Directions for this task
Beginning with the line where "shipping: none -> 46.50" appears, please restate each line of the records below word for word until the last one, inclusive, and nothing else.

Records provided
*** Block opens ***

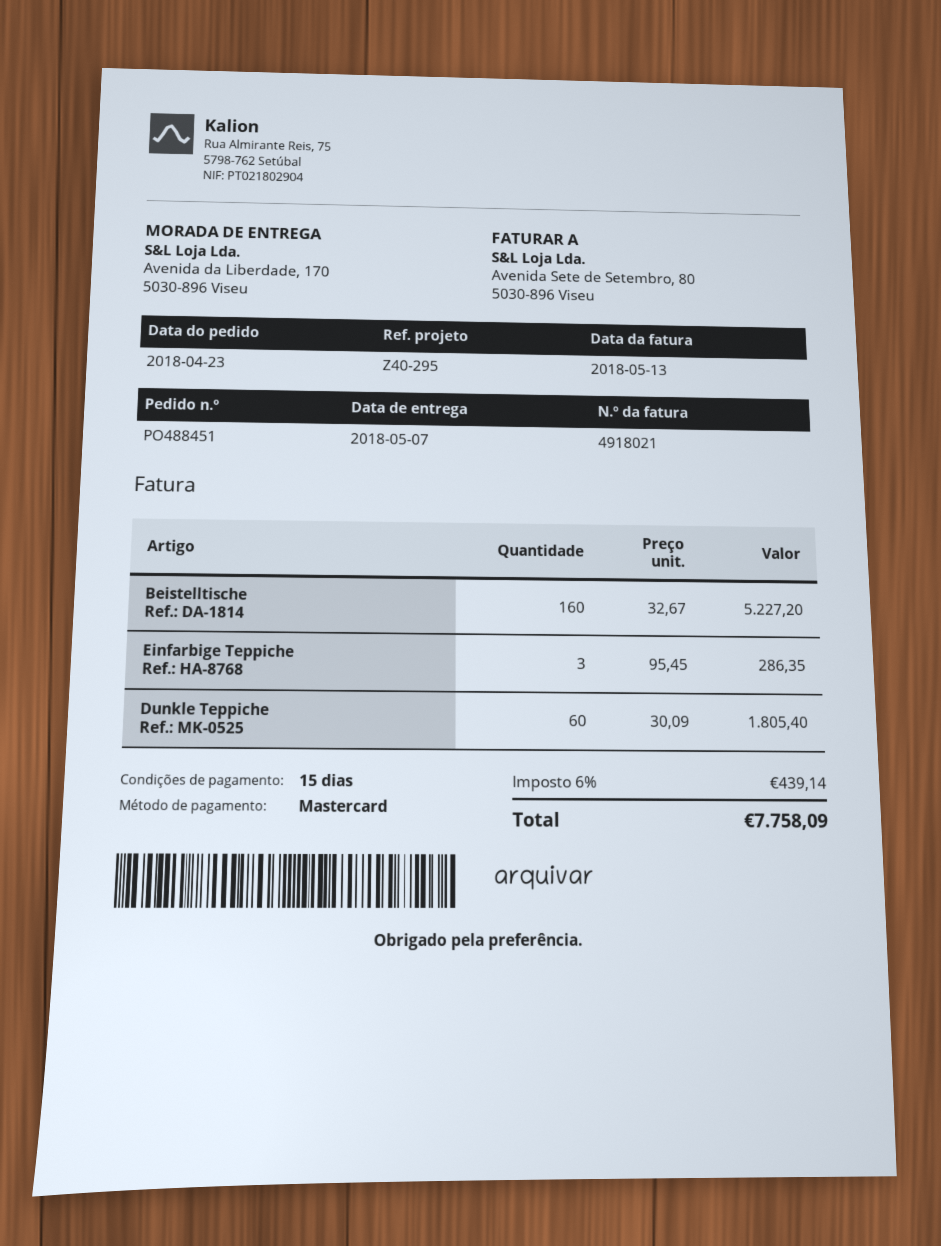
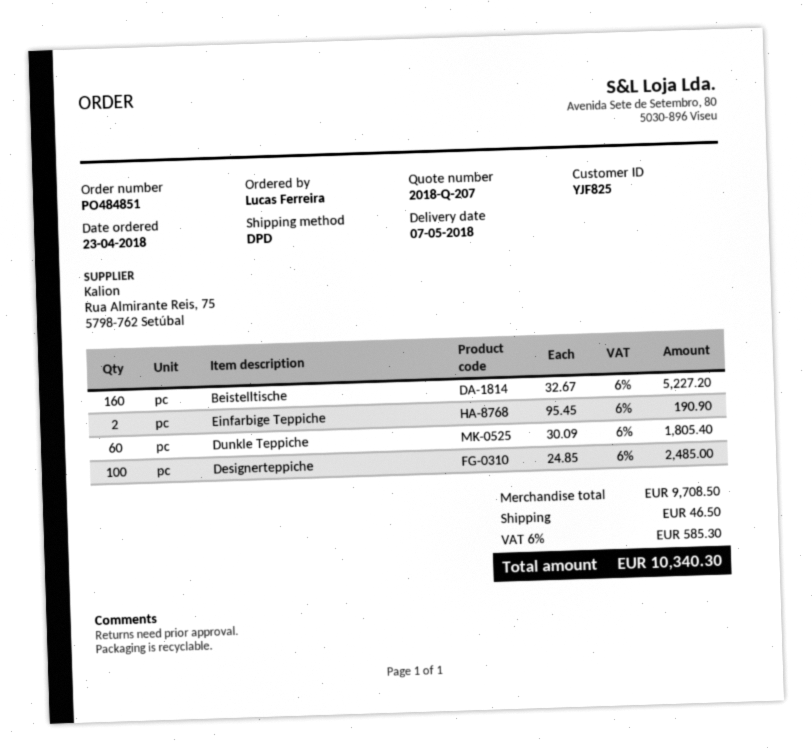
order number: PO488451 -> PO484851
Einfarbige Teppiche: 3 x 95.45 = 286.35 -> 2 x 95.45 = 190.90
Designerteppiche: none -> 100 x 24.85 = 2485.00
shipping: none -> 46.50
tax: 6% = 439.14 -> 6% = 585.30
total: 7758.09 -> 10340.30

*** Block closes ***

Finished task
shipping: none -> 46.50
tax: 6% = 439.14 -> 6% = 585.30
total: 7758.09 -> 10340.30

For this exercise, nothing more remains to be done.